When Swearing is Caring: Because Sometimes “Shit” is the Right Word

We sat in the corner of the faculty room in the cafeteria, beside the window that looked out over the “Saga ‘O’”, a circular drive at the front of campus where people often caught rides. I could see the new (and somewhat contested) Jumbo-tron on the football field sticking up over the trees, and the ever-present train tracks that bordered our college campus to the south – a clear line between our little community and the rest of the town. My college had a program called, “Dine-with-a-Mind” where a student could get a coupon to share a meal with a professor. It was the spring of my senior year and it was the first time I had tried it.

I sat with my professor, an unpretentious, no-nonsense sort of woman in her late 30’s. I’d taken several classes with her over the years and had come to deeply admire and respect her. That semester I was auditing a class she was teaching on women writers. I was twenty-two years old, I was engaged, and I hated men with a fury that scared me. I sat at that table with my professor hoping that she had a magical answer for how to reconcile everything I was feeling with the wedding I was planning and the life I was about to start as one man’s wife. I loved Jonathan. In my mind, my relationship with him was something altogether separate from how I felt about men. But the intensity of my rage was problematic, even if it wasn’t directed at him.

So I sat with my professor and I told her, “I’m getting married this summer, and I think I hate men.” I told her how the things we talked about in class had moved me – men and their unacknowledged privilege and their dismissive treatment of women. Men, with their sexuality that seems biologically designed for dominance and subjugation. “How do you reconcile all of that with marrying a man, loving him well, being a wife?” I asked.

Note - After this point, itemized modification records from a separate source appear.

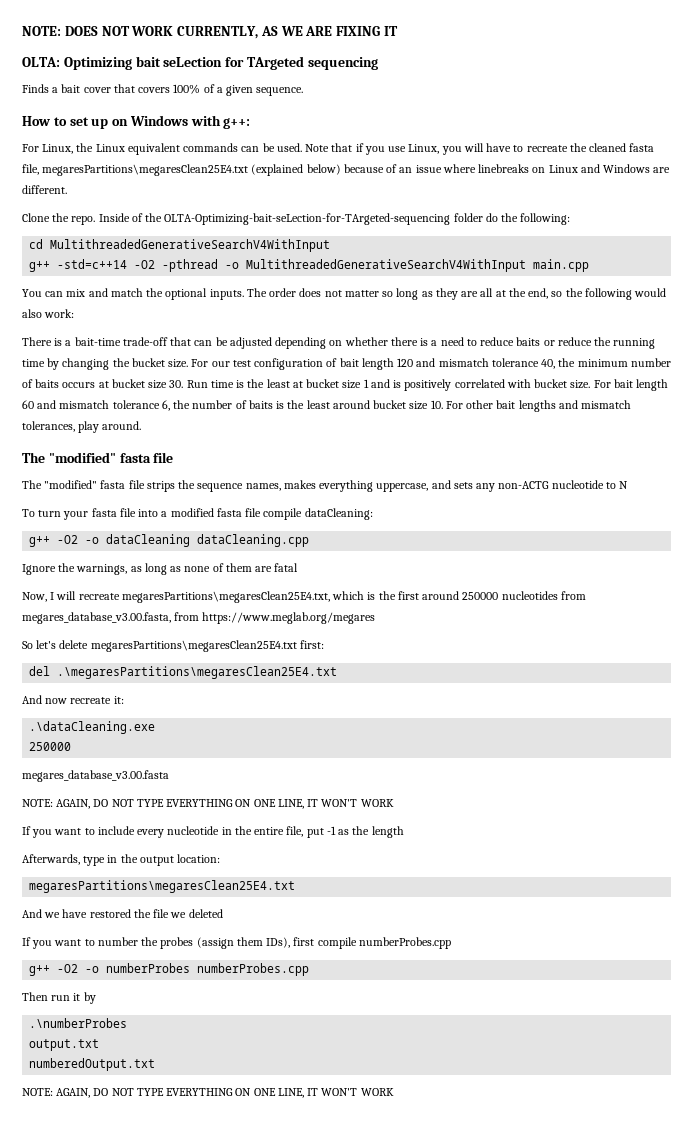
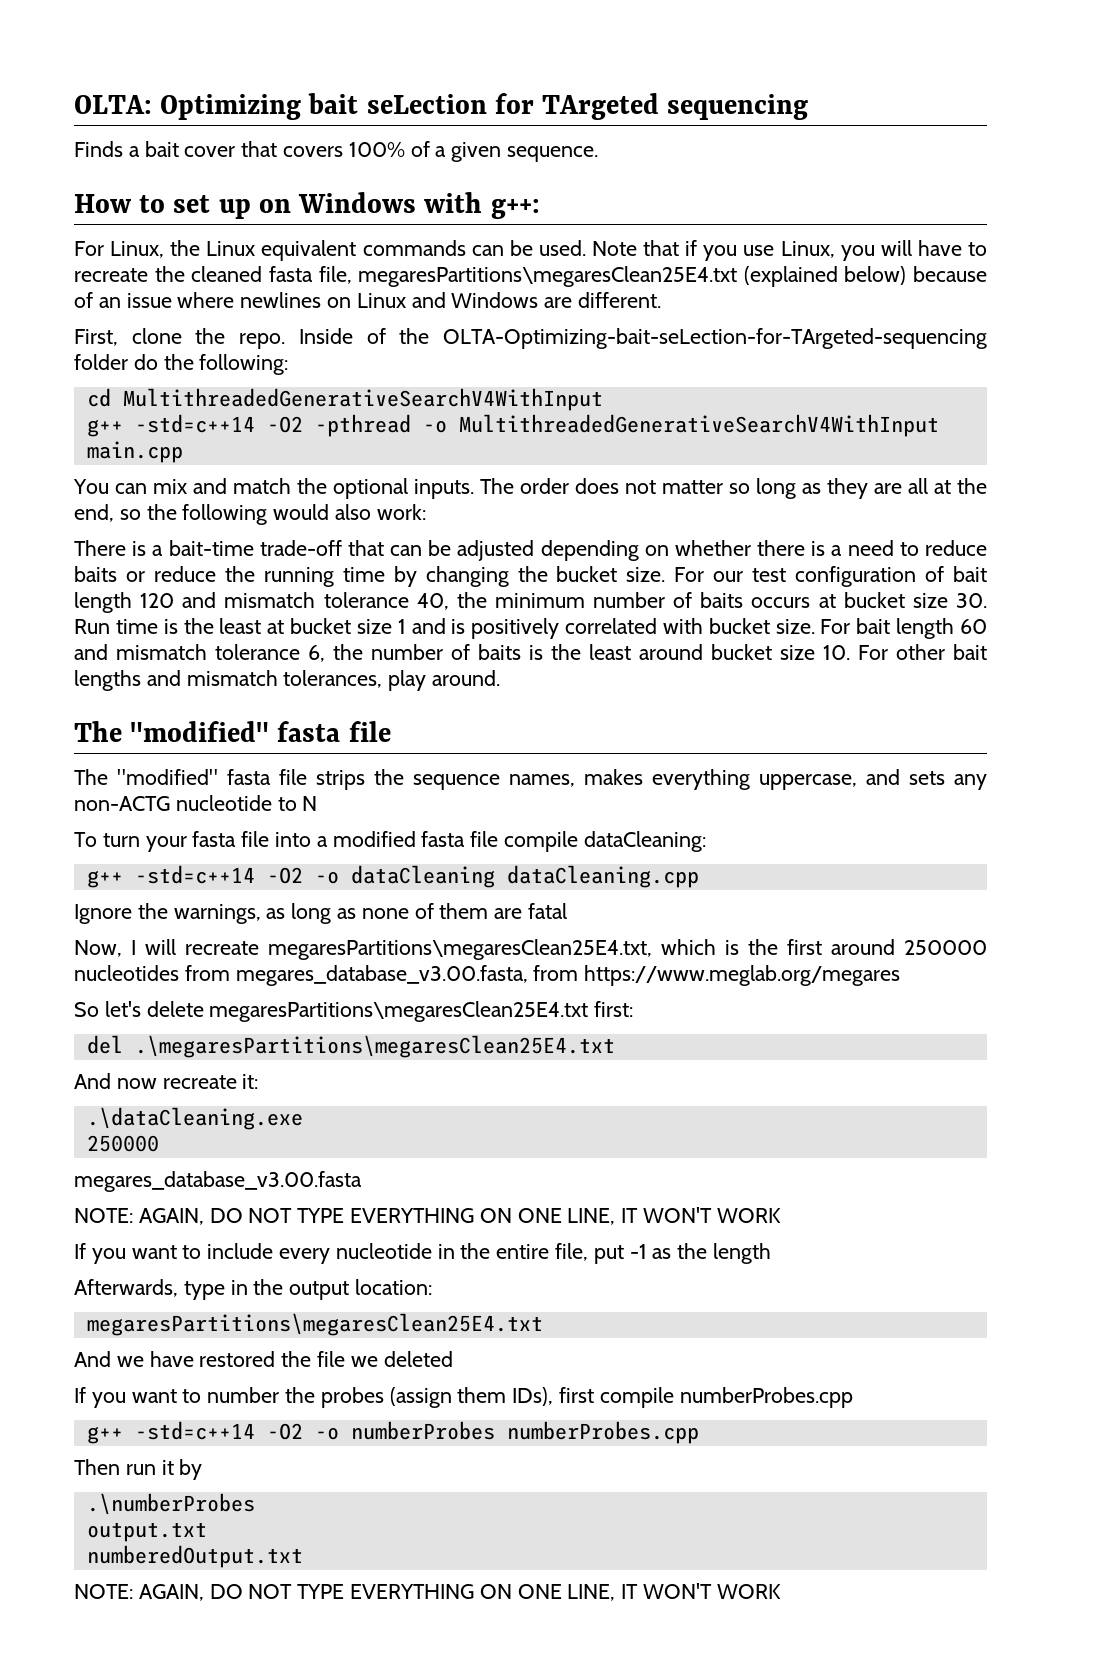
- NOTE: DOES NOT WORK CURRENTLY, AS WE ARE FIXING IT
- Note that if you use Linux, you will have to recreate the cleaned fasta file, megaresPartitions\megaresClean25E4.txt (explained below) because of an issue where linebreaks on Linux and Windows are different.
+ Note that if you use Linux, you will have to recreate the cleaned fasta file, megaresPartitions\megaresClean25E4.txt (explained below) because of an issue where newlines on Linux and Windows are different.
- Clone the repo.
+ First, clone the repo.
- g++ -O2 -o dataCleaning dataCleaning.cpp
+ g++ -std=c++14 -O2 -o dataCleaning dataCleaning.cpp
- g++ -O2 -o numberProbes numberProbes.cpp
+ g++ -std=c++14 -O2 -o numberProbes numberProbes.cpp

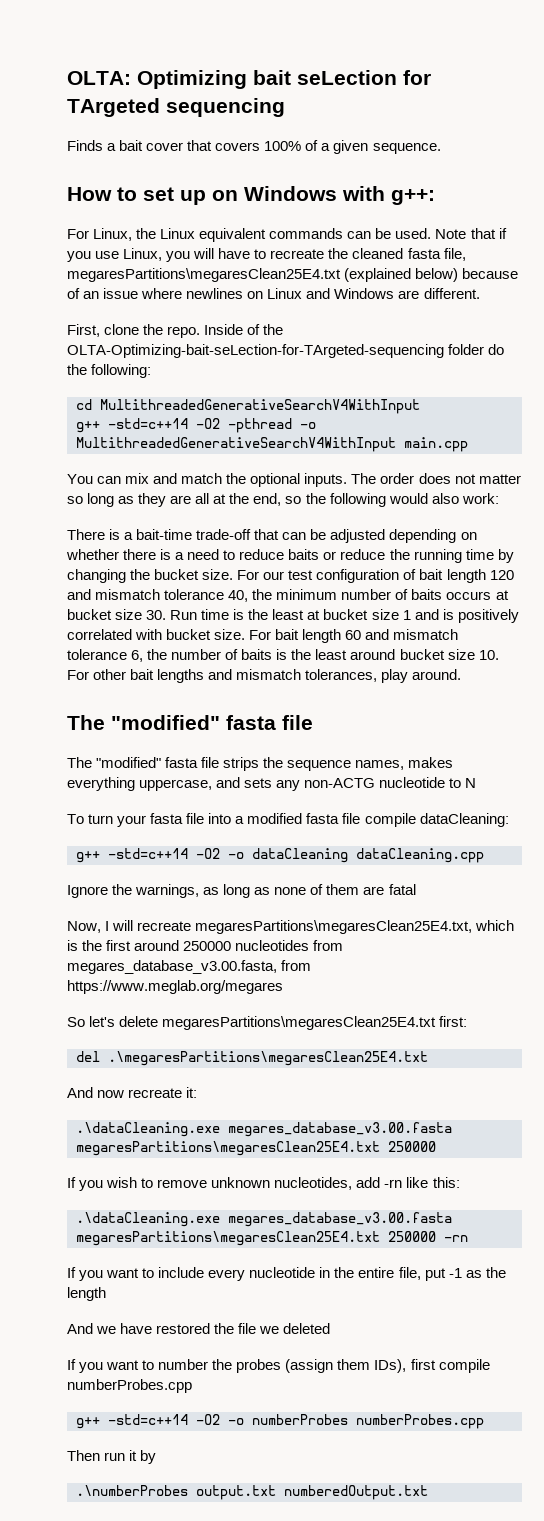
  And now recreate it:
- .\dataCleaning.exe
- 250000
+ .\dataCleaning.exe megares_database_v3.00.fasta megaresPartitions\megaresClean25E4.txt 250000
- megares_database_v3.00.fasta
- NOTE: AGAIN, DO NOT TYPE EVERYTHING ON ONE LINE, IT WON'T WORK
+ If you wish to remove unknown nucleotides, add -rn like this:
+ .\dataCleaning.exe megares_database_v3.00.fasta megaresPartitions\megaresClean25E4.txt 250000 -rn
- Afterwards, type in the output location:
- megaresPartitions\megaresClean25E4.txt
- .\numberProbes
- output.txt
- numberedOutput.txt
- NOTE: AGAIN, DO NOT TYPE EVERYTHING ON ONE LINE, IT WON'T WORK
+ .\numberProbes output.txt numberedOutput.txt

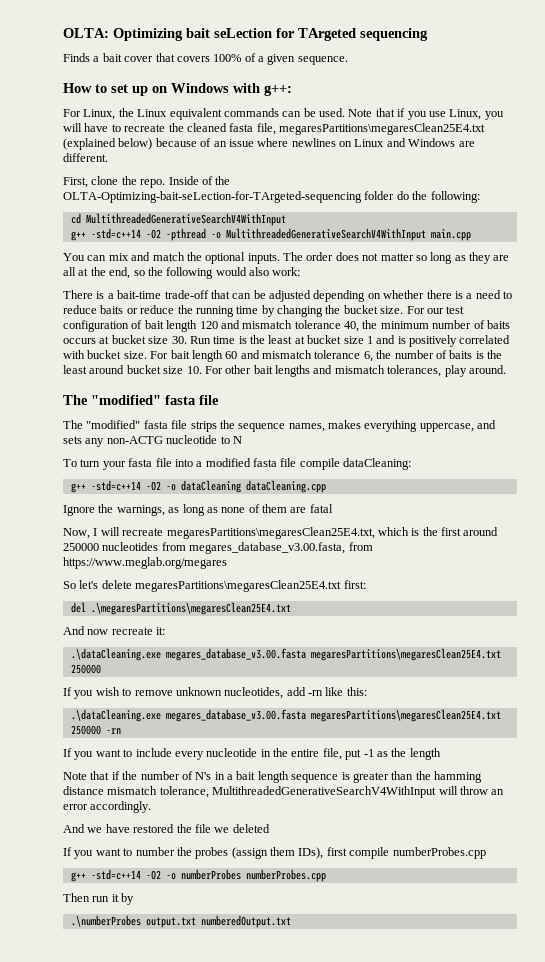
+ Note that if the number of N's in a bait length sequence is greater than the hamming distance mismatch tolerance, MultithreadedGenerativeSearchV4WithInput will throw an error accordingly.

It was hardly a question I could expect a simple answer to. And she didn’t give me one. Instead she asked me about the men in my life. I told her, haltingly, apologetically, stumbling around the words that felt too big in my mouth that “I guess” my feelings had something to do with my grandfather who was an alcoholic and my brother who was an alcoholic and my father who was manipulative and verbally abusive, and who ultimately left me at the age of 8 and who I hadn’t seen since.

She looked at me across the table, looked straight at me, not uncomfortably away like so many others have, and simply said, “Lily, I’m so sorry.”

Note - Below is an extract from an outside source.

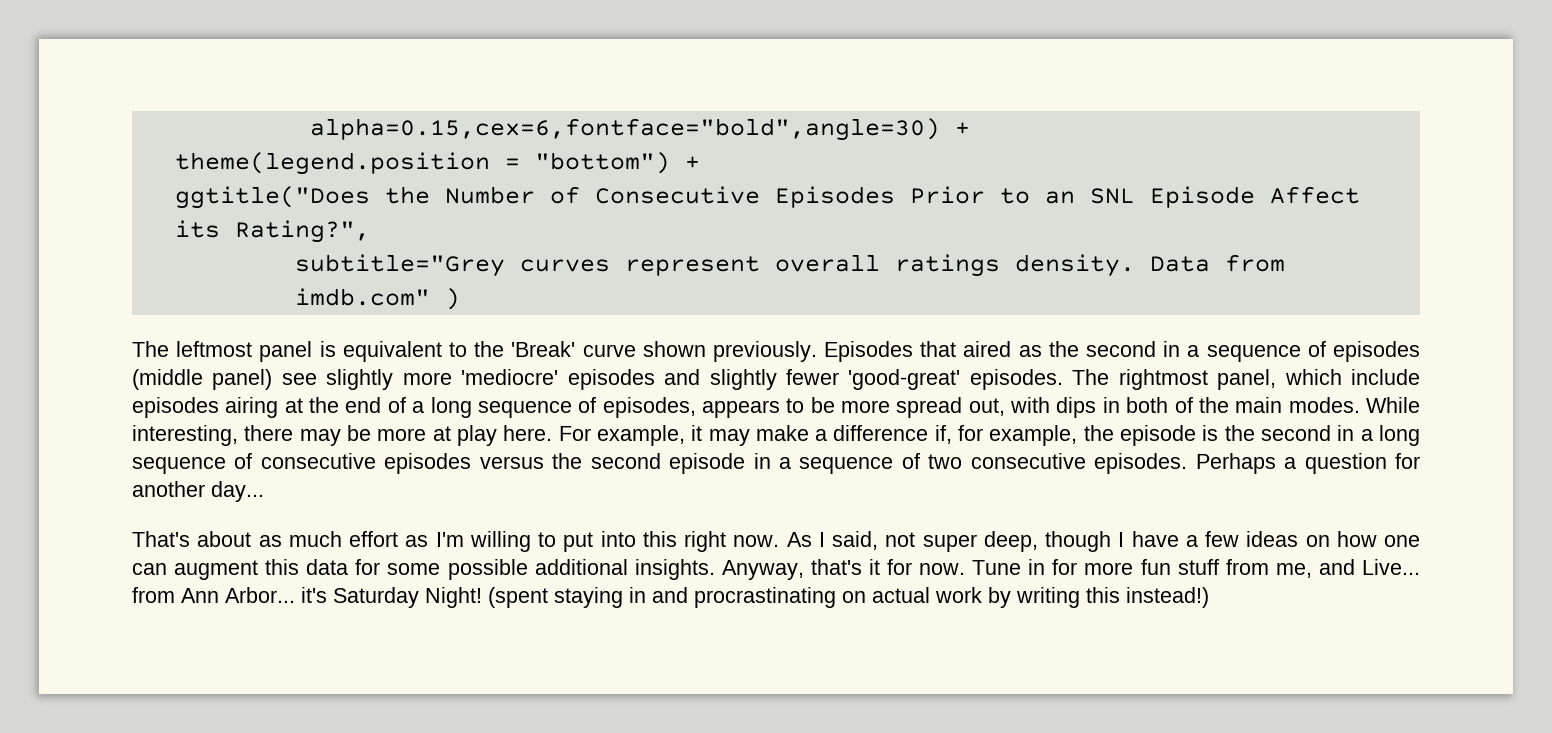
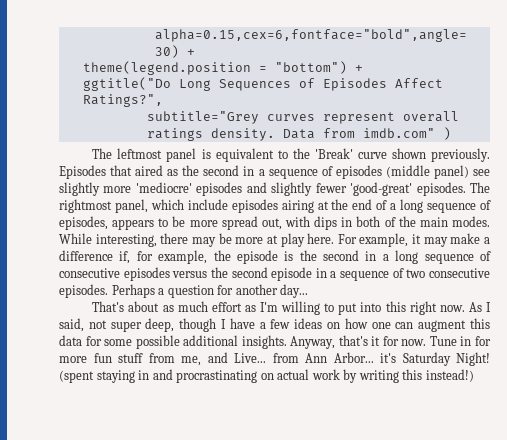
- ggtitle("Does the Number of Consecutive Episodes Prior to an SNL Episode Affect its Rating?",
+ ggtitle("Do Long Sequences of Episodes Affect Ratings?",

I shrugged, looked down at my plate, gave a half-smile. “It’s ok.”

“No,” she said. “It’s not OK. It’s shit. Let’s just call it what it is.”

“Ok,” I whispered. “You’re right. It’s shit.”

****

If you know me, you probably know that I don’t use a lot of profanity. In fact, it’s pretty rare for me to curse unless I’m repeating something, reading something, or occasionally, trying to use the shock value of it to make my mom or husband laugh (rightly or wrongly – you can judge me for that).

I’m not usually offended by other people cursing, but I grew up in a conservative Christian family and attended a conservative evangelical Christian school from kindergarten through high school. I didn’t listen to secular music and had only seen a handful of carefully-selected movies that were rated higher than PG. Growing up, I don’t remember ever hearing either of my parents curse. I once tattled on a classmate for saying the word, “crap,” at recess (In retrospect, I’m sure my teacher was horrified when I told her I’d heard him say “the c-word.”)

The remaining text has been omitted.